(Itemized modification records)
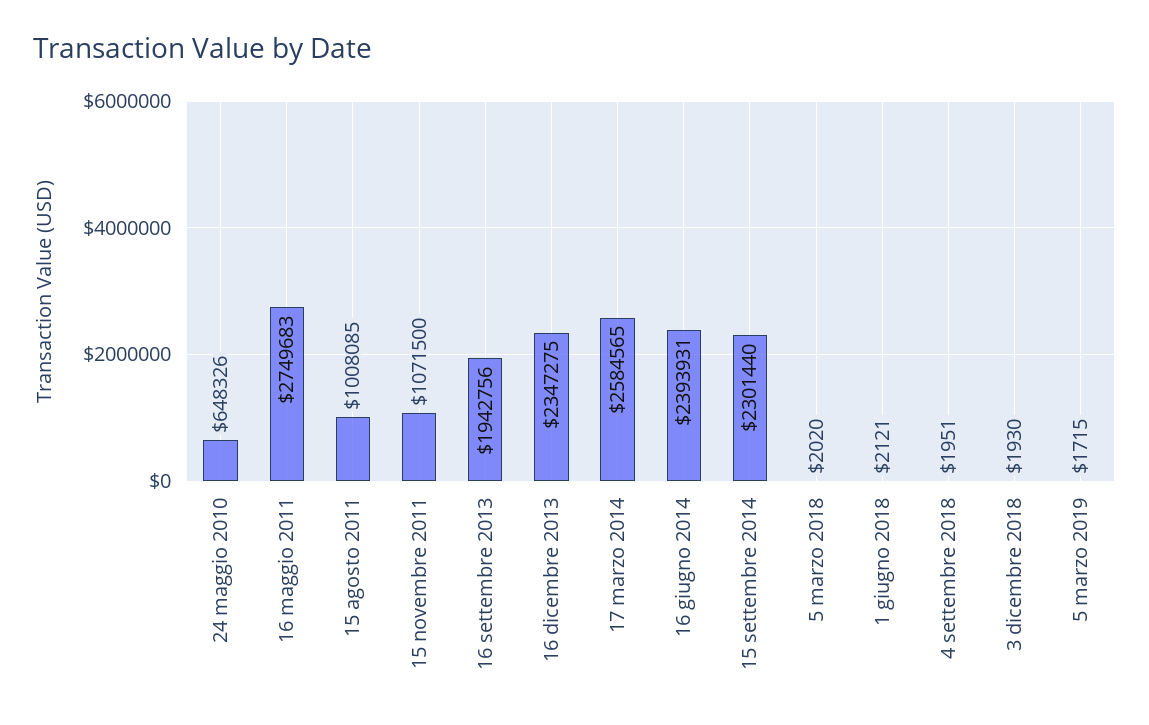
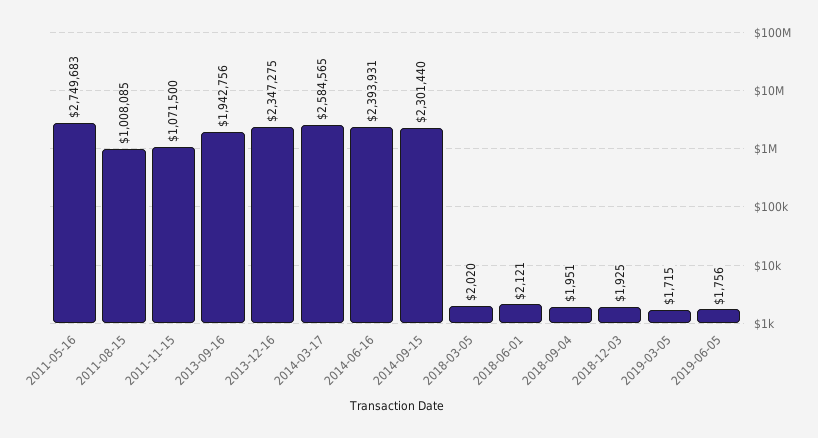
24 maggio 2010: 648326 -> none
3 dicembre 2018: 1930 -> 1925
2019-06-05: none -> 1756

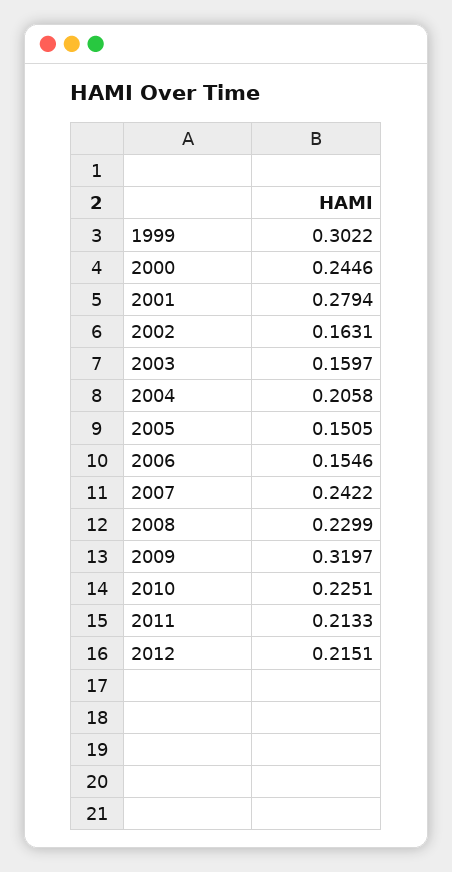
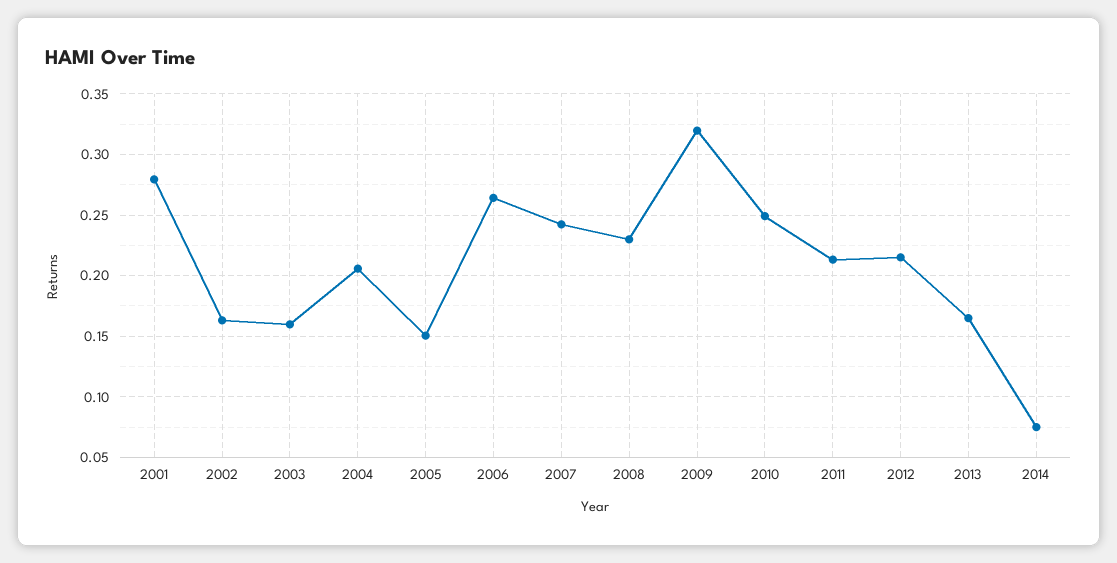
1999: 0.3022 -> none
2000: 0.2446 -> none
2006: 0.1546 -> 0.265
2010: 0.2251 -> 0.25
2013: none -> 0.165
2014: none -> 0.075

**WHAT THE EXERCISE ASKS**: Among the lines above, find each one containing the string "none" and copy it.

**SOLUTION**:
24 maggio 2010: 648326 -> none
2019-06-05: none -> 1756
1999: 0.3022 -> none
2000: 0.2446 -> none
2013: none -> 0.165
2014: none -> 0.075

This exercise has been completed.